Cattle manure is collected from rural areas throughout Limpopo and farmers are even paid for the dung collected. A true win-win situation for these rural farmers as they would ordinarily have to remove the waste by hand. Now the manure is collected for them and they receive a monetary amount for it.

Heavy machinery works to turn over the compost and add water to the mixture.

Working closely with Greater Tzaneen Municipality (GTM), Kenbrook Kompos receive wood chips and garden waste from Tzaneen’s landfill site, ultimately saving air space in the landfill and prolonging its longevity.

Saw dust comes as a byproduct from the saw mills locally.

Read: Use it up, wear it out, make it do, or do without

All four ingredients for the compost recipe are therefore recycled products, wholly ticking the green box!

The combination of the four materials during the composting process creates a useful soil like substance which returns vital organic matter and nutrients for plants back to the soil.

In April 2017, the Kenbrook Kompos operation was set up in Tarentaalrand, outside Tzaneen.

Windrows of compost on the farm at Tarentaalrand.

The property was previously used for farming mangoes, so natural bush was not destroyed in order to provide space for the composting operation.

In terms of the process, initially a pre-mix is made and the combined products are left for seven days at a temperature of 65 degrees celsius.

The mix is then made into a windrow and the whole process takes about 20 to 25 weeks to complete.

The windrows of compost mix are turned regularly by heavy machinery and water is also added to maintain a 50% moisture content during the process.

The machinery used to turn the compost is manufactured locally in Tzaneen by FM Sheet Metal Works. Local is lekker!

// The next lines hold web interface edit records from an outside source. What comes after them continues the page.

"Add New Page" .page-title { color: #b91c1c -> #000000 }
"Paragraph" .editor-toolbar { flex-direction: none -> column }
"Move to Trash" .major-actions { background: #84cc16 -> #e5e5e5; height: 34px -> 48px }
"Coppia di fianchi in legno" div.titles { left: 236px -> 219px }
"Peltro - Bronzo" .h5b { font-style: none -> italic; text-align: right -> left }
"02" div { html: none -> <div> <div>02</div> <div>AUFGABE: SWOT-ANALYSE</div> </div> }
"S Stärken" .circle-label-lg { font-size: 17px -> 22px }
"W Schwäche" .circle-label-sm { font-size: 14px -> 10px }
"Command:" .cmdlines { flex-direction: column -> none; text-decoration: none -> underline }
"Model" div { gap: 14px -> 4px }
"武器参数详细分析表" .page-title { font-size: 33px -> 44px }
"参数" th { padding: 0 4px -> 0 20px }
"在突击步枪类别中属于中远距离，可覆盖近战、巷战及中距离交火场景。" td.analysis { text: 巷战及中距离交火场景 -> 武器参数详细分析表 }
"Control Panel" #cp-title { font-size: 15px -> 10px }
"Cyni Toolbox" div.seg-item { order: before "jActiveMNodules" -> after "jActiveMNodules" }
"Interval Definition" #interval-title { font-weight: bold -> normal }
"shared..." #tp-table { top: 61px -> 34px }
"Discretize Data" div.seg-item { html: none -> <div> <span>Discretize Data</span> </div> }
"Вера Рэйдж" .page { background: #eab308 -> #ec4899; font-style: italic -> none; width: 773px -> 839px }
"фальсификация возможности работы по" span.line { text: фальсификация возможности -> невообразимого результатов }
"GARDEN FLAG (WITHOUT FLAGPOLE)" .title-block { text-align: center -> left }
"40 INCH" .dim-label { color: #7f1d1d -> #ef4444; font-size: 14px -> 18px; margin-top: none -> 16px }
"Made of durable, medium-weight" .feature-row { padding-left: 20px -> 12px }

Kenbrook Kompos currently employ 18 staff and have thus far produced approximately 20,000 cubes of compost since April 2017. Their aim is to produce 200,000 cubes annually.

The compost end-product is sorted into three different sizes, from a coarser ‘mulch’ material through to a finer one.

Each of the three sizes have differing uses in the farming sector and are sold locally to farmers.

Read: War on Waste: Meet the unsung recycling soldiers of Tzaneen

By using the coarser mulch under fruit trees, farmers can use up to 40% less water to maintain the trees as the compost has such good water retention properties.

Further benefits in the agricultural sector include; higher nutrient content of soils, improved aeration and water retention, a more balanced pH of soil, improved soil structure and reduced need for chemical fertilizers.

Additionally, composting holds huge environmental benefits. Garden waste left at the landfill would not decay efficiently and would produce methane, a greenhouse gas.

Diverting green waste from Tzaneen landfill reduces methane emissions as well as airspace at the landfill site.